Oleh: Peter Tukan **
Pengumuman dan Pelantikan para Menteri dan Wakil Menteri (Wamen) oleh Presiden Joko Widodo (Jokowi) sudah berakhir sekitar dua pekan lalu. Kini, para pembantu Presiden dan Wakil Presiden itu sudah mulai “kebut” dengan program kerja di Kementerian masing-masing yang diharuskan searah dengan visi pembangunan lima tahun (2019-2024) yang ditetapkan Presiden Jokowi dan Wakil Presiden KH Ma’ruf Amin.
Mengingat kembali “hingar-bingar” proses pencalonan Menteri dan Wamen pada dua pekan lalu itu, kita tentu belum lupa akan terjadinya polemik tentang representasi (keterwakilan) masyarakat Papua di dalam gerbong Kabinet Indonesia Maju itu. Muncul polemik terkait keterwakilan Papua dan keterwakilan Orang Asli Papua (OAP). Diskusi dan debat kusir soal yang satu ini, sempat “memanas” ke permukaan media, namun hal itu kini berangsur dingin seiring berputarnya jarum jam aktivitas kehidupan umat manusia di muka Bumi ini.
Presiden Memanggil JWW
Mantan Bupati Jayawijaya, Provinsi Papua, John Wempi Wetipo yang sering dikenal dengan akronim “JWW” datang ke Istana Negara pada Jumat (25/10) sekitar Pkl.08.58 WIB mengenakan kemeja putih dan belana hitam.
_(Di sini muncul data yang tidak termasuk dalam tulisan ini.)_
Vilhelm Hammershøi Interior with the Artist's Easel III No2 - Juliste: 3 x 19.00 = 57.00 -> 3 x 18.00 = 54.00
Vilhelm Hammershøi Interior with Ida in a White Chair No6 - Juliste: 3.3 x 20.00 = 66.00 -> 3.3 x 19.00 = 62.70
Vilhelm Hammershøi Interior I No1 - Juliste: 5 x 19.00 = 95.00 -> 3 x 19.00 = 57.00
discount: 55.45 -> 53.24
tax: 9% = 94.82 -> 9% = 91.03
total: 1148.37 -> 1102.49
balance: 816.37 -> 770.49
Dengan gagah perkasa penuh riang gembiara, Ketua DPD PDIP Provinsi Papua ini melangkah memasuki Istana Kepresidenan itu.
JWW yang sering disapa dengan nama manisnya “Kaka Wempi” merupakan satu-satunya OAP di Kabinet Indonesia Maju. Sebelumnya Presiden Jokowi sudah memilih Bahlil Lahadalia — yang katanya — merupakan seorang putra Papua sebagai Kepala Badan Koordinasi Penanaman Modal (BKPM) – lembaga setingkat Kementerian.
Dengan datangnya Kaka Wempi ke Istana, publik membenarkan bahwa pada akhirnya Jokowi memenuhi janjinya yakni bakal ada perwakilan Papua yang dipercayakan masuk dalam gerbong Kabinet Indonesia Maju. Kaka Wempi mendapat kepercayaan menjadi Wakil Menteri Pekerjaan Umum dan Perumahan Rakyat (PUPR).
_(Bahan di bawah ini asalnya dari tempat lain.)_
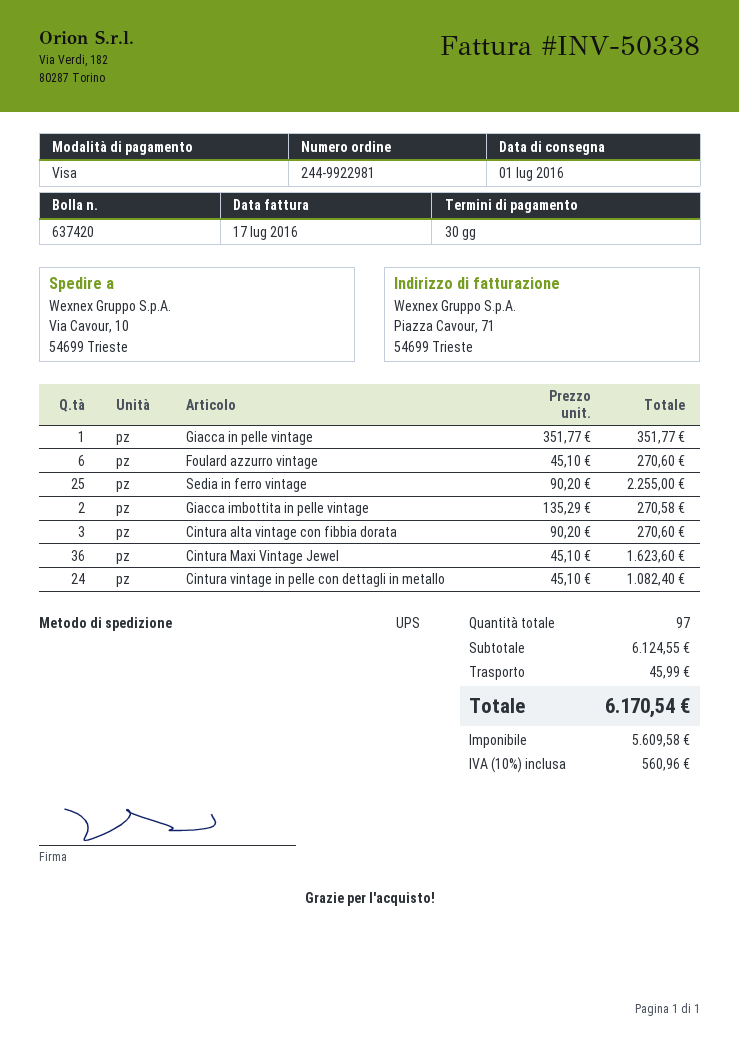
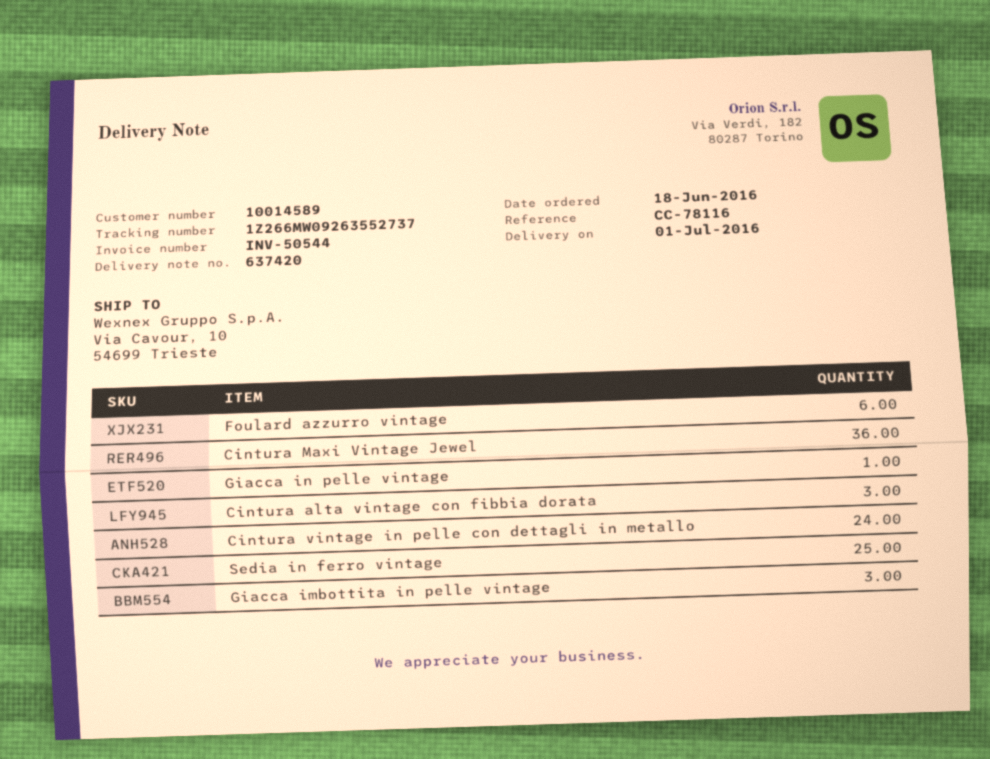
invoice number: INV-50338 -> INV-50544
Giacca imbottita in pelle vintage: 2 -> 3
Jokowi pernah memastikan di Kabinet barunya akan ada representasi Papua. Hal ini diungkapkan Jokowi usai menerima siswa-siswi sekolah dasar asal Papua di halaman belakang Istana Merdeka pada 11 Oktober 2019 lalu.
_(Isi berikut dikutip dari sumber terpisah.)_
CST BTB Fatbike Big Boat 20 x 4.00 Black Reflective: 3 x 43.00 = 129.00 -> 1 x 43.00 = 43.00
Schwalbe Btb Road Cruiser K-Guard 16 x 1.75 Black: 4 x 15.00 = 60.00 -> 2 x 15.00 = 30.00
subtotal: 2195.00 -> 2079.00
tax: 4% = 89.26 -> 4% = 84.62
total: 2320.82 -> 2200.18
Pengangkatan seorang putra Papua menduduki jabatan dalam Kabinet Indonesia Maju sebagai representasi Papua harus dapat diterima semua pihak di Persada Indonesia tanpa sedikitpun mengabaikan putra-putri Indonesia dari wilayah lain di Nusantara ini.
Kebijakan Presiden Jokowi mengangkat putra Papua menduduki jabatan setingkat menteri sangatlah wajar karena selain Tanah Papua yang sangat luas ini (yang jika dibagi dalam sebuah wilayah provinsi maka terdapat sekitar tujuh provinsi di Tanah Papua) memiliki Sumber Daya Alam (SDA) yang melimpah yang telah terbukti ikut memperkuat APBN, juga karena kekhususan sejarah kembalinya Papua ke pangkuan Indonesia – berbeda dengan wilayah provinsi lain di Negara Republik Indonesia ini.
Namun demikian, untuk zaman ini, mengangkat seseorang putra asli Papua menduduki jabatan di lingkungan pemerintahan atau di lembaga lain dimana saja, tentunya tidak hanya karena pertimbangan kepapuannya saja, karena jika hanya pertimbangan kepapuannya, maka semua orang yang terbukti sebagai OAP dapat saja menduduki jabatan penting dan strategis di sebuah lembaga pemerintaan atau swasta itu.
Pada masa lalu, mungkin masih bisa kita menempatkan seorang putra Papua hanya pada pertimbangan kepapuannya itu lantaran pada masa itu, masih banyak putra-putri OAP belum mengenyam pendidikan yang memadai dan belum ada atau belum banyak OAP yang terbukti profesional di bidangnya.
Namun, dengan adanya banyak lembaga pendidikan dasar hingga pendidikan tinggi di Papua khususnya, dan Indonesia pada umumnya, malahan di berbagai belahan dunia, dan seiring dengan perkembangan dan tuntutan zaman, maka pada hari ini sudah begitu banyak putra-putri Papua memiliki kemampuan yang mumpuni di bidang yang mereka geluti. Sudah banyak putra-putri OAP yang profesional di bidangnya. Kaum muda Orang Asli Papua sekarang, jauh lebih pintar, cerdas dan kritis dibandingkan pada tahun limapuluhan.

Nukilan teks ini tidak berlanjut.